Of course, a reality check is needed. Latin American leaders have long dreamt of achieving regional political unity. They include, of course, Simon Bolivar himself, the Caracas-born revolutionary leader who liberated vast swathes of South America from the Spanish in the first two decades of the nineteenth century. Every attempt at regional unity, no matter how well-intentioned, has so far failed. Further complicating matters is the morass of pre-existing commitments any new union would have to contend with, as Kurt Hackbath notes in an article for the Jacobin:
The ink is barely dry on the United States-Mexico-Canada Agreement (USMCA), the sequel to the North American Free Trade Agreement (NAFTA) tying Mexico to the United States and Canada (and which was supported by AMLO himself). But that is far from all. Of the twenty countries with which the United States has free-trade agreements, over half are with Latin America, including virtually all of Central America, as well as Colombia, Chile, and Peru. Several more, including Mercosur, have agreements in force or in process with the European Union.

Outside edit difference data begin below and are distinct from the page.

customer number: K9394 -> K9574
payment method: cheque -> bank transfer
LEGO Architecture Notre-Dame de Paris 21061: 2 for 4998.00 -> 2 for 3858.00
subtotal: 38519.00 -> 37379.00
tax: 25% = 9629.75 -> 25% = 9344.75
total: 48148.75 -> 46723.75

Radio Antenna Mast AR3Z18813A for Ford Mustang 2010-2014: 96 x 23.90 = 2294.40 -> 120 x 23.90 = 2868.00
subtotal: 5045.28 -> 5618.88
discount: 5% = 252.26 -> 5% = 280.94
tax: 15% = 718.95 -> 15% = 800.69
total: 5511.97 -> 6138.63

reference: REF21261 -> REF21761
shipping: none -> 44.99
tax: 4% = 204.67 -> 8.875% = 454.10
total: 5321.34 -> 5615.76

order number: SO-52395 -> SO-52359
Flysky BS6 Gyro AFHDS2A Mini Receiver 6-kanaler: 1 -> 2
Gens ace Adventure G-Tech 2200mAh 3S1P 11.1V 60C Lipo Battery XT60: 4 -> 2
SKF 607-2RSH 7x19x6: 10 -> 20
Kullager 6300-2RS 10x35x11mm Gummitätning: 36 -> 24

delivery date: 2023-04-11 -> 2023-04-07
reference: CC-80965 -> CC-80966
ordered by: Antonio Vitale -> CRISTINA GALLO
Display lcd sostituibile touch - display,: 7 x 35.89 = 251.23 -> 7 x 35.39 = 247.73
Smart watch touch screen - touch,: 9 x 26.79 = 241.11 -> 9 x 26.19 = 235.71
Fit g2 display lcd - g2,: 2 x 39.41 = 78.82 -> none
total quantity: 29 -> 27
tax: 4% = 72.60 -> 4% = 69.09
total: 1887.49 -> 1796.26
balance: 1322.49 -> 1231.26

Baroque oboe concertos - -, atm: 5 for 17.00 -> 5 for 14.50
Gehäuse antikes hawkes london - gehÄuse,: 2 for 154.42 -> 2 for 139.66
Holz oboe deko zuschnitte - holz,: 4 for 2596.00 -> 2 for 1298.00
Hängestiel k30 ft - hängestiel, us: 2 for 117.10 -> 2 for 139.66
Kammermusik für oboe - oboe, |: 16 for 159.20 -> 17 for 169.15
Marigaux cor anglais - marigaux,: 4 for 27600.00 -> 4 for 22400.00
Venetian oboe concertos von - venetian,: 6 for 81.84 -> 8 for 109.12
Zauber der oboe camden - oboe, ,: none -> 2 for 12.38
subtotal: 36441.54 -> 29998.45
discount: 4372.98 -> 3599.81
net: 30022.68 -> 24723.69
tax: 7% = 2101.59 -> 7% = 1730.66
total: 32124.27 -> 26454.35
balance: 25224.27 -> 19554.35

Unsurprisingly, the thrust of the these accords is to strengthen the hand of multinationals, wiring in intellectual property rights, reducing taxes and regulations on business activity, opening countries to uncontrolled trade flows, allowing unrestricted access to raw materials, and channeling disputes to friendly private tribunals. Absent a region-wide move to renegotiate or withdraw, it is hard to see how anything more than a pro forma union could be compatible with this entangling mesh of agreements, whose counterparts would no doubt wield them in courts for years to come in order to block any progress toward serious integration.
In other words, trying to build a Latin American Union is going to be a gargantuan task with huge obstacles and pitfalls to overcome, including, of course, the worsening economic fallout of the ongoing global pandemic, the ongoing war in Ukraine and US-EU-UK sanctions on Russia, which are bitterly opposed by most governments in Latin America. But if Lula does win in October, Washington could end up facing a very different political reality in its hemisphere.
The gathering boycott of Biden’s Summit of the Americas could just be a foretaste of what is to come. As Chatham House’s Christopher Sabatini writes in Foreign Policy, “the real risk is that — after nearly three decades of summitry — this year’s event may be interpreted as a gravestone on U.S. influence in the region.”